Problem description —
All lines before the one containing "- O projeto", plus that line itself, are to be printed exactly as they appear below.

-- Task material follows --

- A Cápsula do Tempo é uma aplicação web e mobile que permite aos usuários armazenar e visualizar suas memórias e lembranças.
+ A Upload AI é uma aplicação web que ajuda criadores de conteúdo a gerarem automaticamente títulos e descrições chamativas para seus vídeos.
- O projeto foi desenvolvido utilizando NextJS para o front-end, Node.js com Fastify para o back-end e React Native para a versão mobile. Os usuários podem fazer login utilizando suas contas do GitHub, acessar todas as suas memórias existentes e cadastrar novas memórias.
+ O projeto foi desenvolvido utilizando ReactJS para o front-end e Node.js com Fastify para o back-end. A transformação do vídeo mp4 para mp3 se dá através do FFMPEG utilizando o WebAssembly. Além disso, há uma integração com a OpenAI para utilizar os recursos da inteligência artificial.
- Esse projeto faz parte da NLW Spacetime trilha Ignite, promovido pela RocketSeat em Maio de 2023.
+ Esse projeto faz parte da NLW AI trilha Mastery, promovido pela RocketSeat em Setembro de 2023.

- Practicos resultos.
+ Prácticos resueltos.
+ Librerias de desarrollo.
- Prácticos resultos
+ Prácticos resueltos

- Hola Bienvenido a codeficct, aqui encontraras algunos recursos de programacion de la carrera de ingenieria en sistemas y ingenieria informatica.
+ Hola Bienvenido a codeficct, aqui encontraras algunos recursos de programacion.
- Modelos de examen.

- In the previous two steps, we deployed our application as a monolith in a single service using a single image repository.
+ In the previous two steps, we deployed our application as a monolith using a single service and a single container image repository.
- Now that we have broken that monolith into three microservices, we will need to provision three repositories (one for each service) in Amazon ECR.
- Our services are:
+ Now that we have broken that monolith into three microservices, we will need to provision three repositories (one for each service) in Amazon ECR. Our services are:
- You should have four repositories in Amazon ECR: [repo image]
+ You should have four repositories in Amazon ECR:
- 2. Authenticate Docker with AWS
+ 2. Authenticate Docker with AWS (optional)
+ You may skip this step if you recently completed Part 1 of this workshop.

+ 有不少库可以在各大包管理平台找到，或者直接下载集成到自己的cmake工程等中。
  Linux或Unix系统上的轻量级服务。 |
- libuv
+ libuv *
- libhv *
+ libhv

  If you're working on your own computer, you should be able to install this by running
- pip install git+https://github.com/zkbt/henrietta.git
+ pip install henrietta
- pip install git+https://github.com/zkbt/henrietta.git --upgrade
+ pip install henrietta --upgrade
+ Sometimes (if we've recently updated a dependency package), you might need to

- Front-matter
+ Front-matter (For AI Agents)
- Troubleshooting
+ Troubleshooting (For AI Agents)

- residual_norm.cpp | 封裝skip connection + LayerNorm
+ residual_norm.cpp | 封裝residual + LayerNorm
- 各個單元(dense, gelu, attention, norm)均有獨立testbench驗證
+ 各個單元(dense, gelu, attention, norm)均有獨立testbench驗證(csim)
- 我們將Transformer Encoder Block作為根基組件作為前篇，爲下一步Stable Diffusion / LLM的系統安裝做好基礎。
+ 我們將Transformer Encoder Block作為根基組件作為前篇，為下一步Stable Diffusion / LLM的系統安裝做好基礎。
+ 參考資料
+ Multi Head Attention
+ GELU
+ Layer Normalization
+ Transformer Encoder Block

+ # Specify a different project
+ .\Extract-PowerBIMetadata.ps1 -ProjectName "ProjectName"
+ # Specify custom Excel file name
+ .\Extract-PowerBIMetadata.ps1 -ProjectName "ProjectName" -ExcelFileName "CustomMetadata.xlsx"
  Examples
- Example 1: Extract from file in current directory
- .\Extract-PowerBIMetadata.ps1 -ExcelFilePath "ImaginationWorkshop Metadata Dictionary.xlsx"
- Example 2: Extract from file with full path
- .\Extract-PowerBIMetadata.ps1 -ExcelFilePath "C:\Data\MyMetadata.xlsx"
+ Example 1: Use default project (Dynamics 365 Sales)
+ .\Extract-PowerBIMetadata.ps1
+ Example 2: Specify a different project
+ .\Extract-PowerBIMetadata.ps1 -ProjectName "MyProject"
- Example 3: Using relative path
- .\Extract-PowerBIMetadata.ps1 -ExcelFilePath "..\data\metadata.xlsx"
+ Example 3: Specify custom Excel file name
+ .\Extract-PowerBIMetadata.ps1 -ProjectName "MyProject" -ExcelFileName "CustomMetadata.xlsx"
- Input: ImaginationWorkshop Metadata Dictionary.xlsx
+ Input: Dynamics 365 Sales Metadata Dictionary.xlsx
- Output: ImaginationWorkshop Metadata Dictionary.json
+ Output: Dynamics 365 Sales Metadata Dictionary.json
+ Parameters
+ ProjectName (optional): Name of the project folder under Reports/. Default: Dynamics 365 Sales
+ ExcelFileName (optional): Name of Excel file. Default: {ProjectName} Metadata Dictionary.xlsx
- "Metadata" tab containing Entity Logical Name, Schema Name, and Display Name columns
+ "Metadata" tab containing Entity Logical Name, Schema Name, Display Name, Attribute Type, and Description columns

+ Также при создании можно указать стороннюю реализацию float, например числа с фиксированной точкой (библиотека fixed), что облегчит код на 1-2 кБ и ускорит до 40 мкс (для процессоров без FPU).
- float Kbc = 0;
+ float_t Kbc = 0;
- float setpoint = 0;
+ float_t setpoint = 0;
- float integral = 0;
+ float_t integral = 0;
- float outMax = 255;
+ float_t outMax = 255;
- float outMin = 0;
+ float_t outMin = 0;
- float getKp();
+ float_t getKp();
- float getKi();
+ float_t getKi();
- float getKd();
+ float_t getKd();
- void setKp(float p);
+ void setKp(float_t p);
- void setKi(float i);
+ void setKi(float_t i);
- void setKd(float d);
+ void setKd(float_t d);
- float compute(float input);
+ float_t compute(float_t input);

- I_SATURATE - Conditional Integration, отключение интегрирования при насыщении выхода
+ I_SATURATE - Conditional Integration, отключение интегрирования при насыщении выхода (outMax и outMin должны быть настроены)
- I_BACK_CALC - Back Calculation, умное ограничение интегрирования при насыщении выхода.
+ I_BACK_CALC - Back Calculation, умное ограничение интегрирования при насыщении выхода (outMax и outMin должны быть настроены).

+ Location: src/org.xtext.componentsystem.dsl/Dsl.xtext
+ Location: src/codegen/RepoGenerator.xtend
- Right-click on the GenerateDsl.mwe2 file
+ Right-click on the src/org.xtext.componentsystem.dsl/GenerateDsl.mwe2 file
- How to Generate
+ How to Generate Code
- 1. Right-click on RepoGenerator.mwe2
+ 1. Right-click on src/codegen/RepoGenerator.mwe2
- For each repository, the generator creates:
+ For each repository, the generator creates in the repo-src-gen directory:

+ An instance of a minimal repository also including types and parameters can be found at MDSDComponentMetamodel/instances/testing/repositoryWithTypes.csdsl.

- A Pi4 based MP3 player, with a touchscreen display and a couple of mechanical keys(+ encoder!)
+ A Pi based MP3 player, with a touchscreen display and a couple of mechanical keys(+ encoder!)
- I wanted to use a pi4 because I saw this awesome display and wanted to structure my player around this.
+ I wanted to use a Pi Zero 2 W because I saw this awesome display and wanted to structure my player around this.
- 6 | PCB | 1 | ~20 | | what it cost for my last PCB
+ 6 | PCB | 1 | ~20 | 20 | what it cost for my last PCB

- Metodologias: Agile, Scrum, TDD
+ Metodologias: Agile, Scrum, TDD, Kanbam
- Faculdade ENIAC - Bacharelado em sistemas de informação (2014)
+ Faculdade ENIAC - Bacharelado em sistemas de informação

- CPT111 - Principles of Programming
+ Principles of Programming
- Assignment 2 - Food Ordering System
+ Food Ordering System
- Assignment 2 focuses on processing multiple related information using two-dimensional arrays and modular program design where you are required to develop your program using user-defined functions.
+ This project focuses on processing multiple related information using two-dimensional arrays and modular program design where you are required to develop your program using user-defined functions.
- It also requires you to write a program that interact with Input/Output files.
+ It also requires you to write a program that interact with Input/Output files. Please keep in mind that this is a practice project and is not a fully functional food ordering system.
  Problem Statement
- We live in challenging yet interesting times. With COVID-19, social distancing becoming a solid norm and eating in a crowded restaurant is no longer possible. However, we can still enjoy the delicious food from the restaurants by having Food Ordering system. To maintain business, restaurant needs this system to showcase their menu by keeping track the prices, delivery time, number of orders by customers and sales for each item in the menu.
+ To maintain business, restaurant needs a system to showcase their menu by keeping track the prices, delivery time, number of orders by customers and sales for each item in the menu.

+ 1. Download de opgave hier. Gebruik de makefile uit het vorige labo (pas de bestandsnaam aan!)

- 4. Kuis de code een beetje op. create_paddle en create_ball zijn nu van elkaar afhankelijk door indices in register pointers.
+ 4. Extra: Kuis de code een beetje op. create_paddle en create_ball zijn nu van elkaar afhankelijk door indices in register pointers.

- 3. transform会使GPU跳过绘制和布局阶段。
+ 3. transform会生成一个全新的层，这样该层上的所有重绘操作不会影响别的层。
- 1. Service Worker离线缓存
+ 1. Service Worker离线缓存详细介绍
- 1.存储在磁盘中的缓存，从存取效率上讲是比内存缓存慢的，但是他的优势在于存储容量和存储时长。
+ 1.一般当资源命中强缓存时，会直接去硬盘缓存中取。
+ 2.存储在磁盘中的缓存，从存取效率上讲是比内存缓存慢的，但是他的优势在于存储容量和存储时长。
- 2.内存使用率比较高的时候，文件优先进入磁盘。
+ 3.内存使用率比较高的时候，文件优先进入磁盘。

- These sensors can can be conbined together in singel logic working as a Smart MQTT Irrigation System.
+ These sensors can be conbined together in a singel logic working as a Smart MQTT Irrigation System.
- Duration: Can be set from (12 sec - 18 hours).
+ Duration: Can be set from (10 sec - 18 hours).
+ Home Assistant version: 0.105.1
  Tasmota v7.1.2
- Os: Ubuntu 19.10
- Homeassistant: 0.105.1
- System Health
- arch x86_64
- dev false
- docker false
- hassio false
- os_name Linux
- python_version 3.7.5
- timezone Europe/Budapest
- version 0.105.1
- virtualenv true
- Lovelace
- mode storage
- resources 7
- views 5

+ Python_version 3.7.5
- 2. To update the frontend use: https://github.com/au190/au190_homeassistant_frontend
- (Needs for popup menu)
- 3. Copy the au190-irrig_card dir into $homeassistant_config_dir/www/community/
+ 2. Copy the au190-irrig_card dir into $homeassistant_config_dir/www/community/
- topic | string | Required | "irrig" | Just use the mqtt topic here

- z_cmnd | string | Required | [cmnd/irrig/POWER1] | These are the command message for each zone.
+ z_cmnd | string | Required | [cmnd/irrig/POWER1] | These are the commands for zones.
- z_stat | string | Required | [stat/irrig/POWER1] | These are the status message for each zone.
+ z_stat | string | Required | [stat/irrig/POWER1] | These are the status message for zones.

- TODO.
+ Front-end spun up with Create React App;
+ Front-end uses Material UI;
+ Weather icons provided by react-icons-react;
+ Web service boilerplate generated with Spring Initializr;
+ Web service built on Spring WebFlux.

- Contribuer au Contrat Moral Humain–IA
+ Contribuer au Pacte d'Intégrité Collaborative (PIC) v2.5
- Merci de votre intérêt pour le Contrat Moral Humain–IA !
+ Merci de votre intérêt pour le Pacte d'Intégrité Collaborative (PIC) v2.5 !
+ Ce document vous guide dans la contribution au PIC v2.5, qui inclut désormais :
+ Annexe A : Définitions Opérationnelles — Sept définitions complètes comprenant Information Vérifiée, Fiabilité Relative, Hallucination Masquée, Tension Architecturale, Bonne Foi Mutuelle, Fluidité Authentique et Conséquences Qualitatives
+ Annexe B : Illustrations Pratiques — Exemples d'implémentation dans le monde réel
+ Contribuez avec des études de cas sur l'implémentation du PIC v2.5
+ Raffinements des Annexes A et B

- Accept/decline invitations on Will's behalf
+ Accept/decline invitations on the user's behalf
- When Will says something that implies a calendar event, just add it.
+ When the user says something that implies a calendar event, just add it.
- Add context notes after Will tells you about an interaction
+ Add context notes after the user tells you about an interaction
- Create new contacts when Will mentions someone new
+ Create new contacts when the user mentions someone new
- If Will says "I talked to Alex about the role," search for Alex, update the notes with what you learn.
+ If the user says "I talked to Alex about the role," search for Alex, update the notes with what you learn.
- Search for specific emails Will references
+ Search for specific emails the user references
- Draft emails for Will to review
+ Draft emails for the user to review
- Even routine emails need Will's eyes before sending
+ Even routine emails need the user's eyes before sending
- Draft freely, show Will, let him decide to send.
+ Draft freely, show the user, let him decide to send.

-- Task material concluded --

Task answer —
- A Cápsula do Tempo é uma aplicação web e mobile que permite aos usuários armazenar e visualizar suas memórias e lembranças.
+ A Upload AI é uma aplicação web que ajuda criadores de conteúdo a gerarem automaticamente títulos e descrições chamativas para seus vídeos.
- O projeto foi desenvolvido utilizando NextJS para o front-end, Node.js com Fastify para o back-end e React Native para a versão mobile. Os usuários podem fazer login utilizando suas contas do GitHub, acessar todas as suas memórias existentes e cadastrar novas memórias.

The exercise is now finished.